__Task goal__: For this exercise, retype each line of the material below verbatim and omit any picture.

__Study material__:

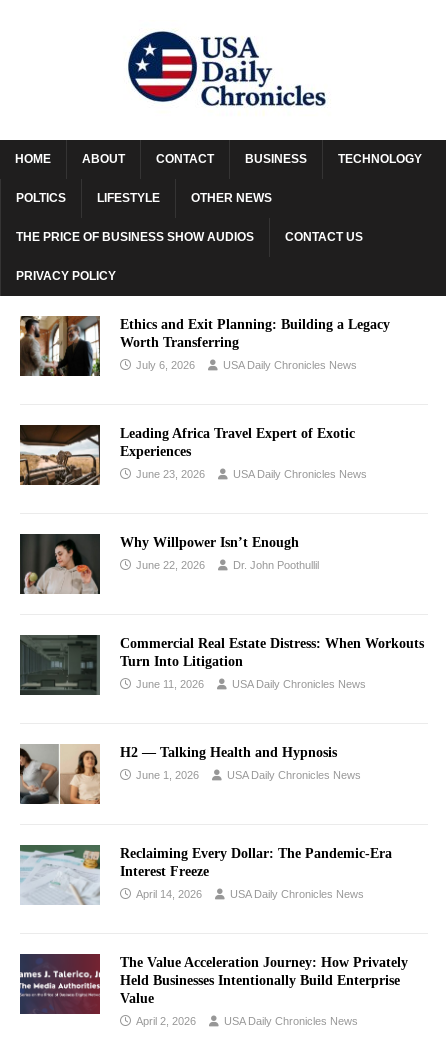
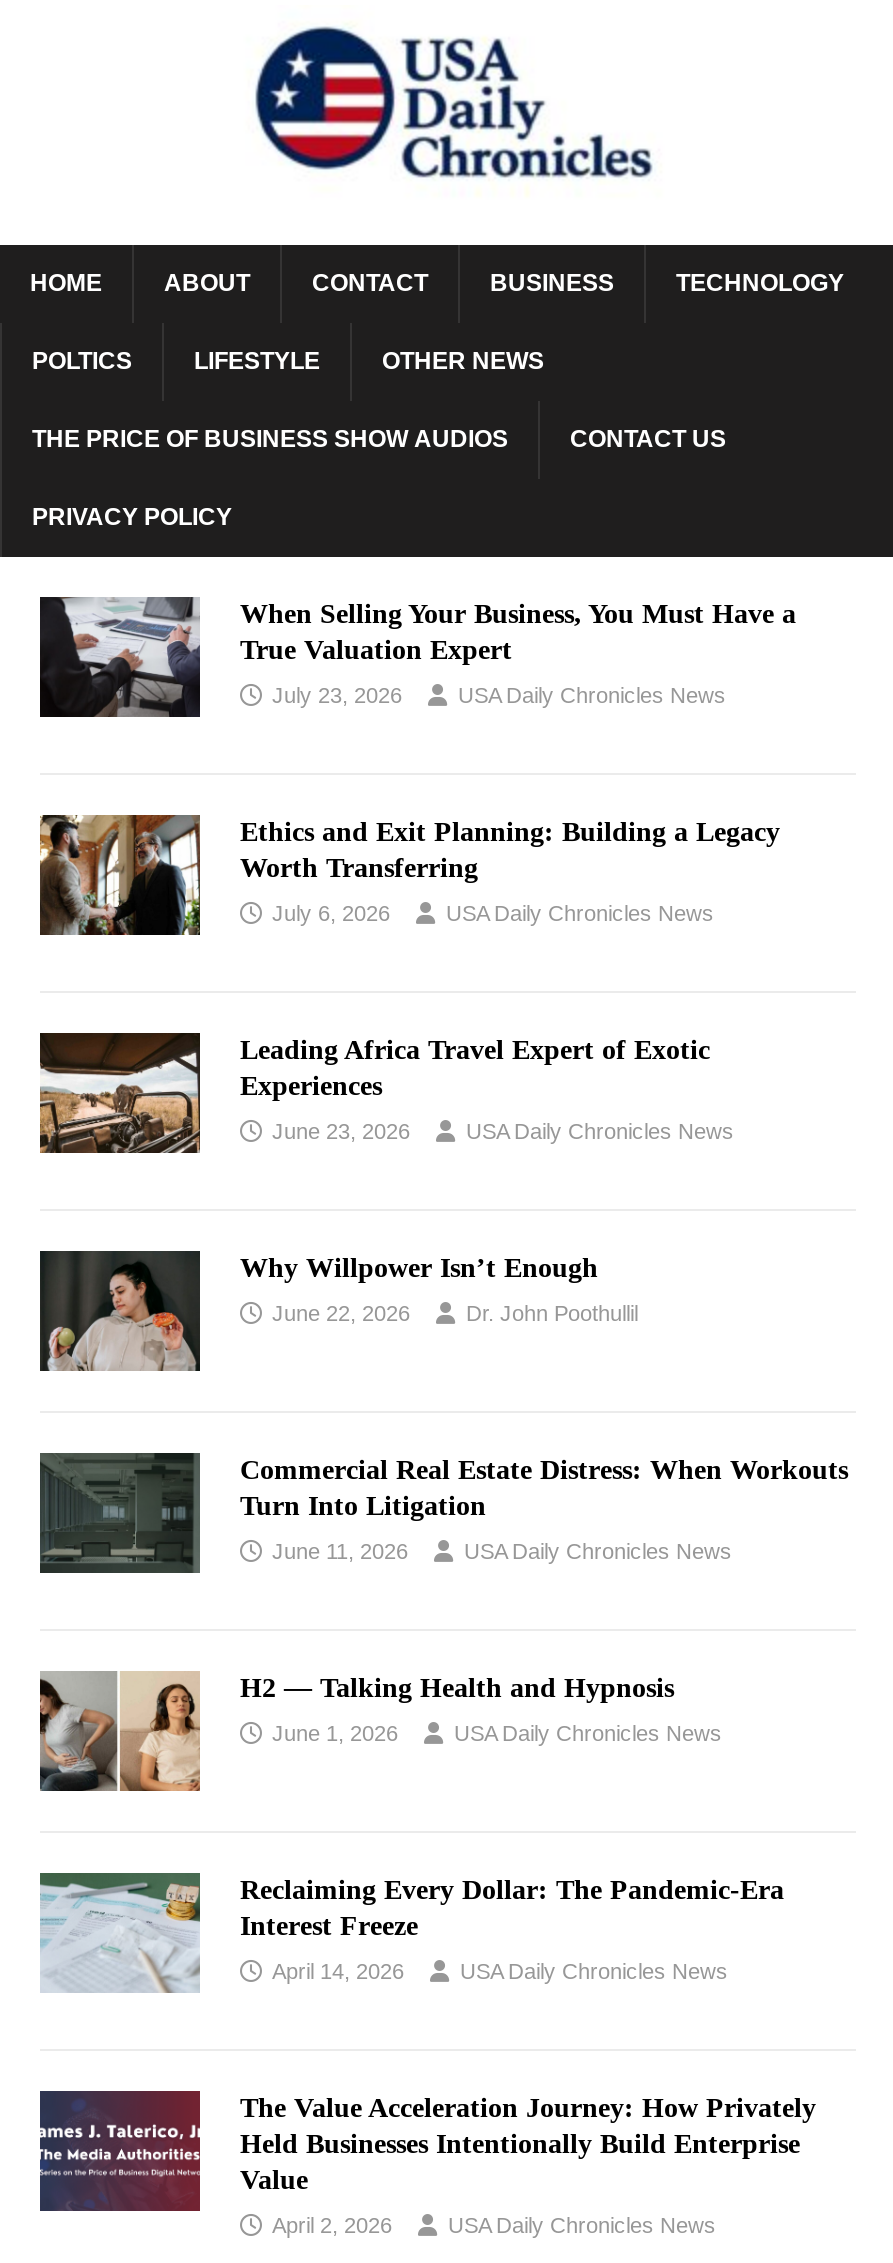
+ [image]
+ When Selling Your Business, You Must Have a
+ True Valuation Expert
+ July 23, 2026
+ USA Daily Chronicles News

__Result__:
+ [image]
+ When Selling Your Business, You Must Have a
+ True Valuation Expert
+ July 23, 2026
+ USA Daily Chronicles News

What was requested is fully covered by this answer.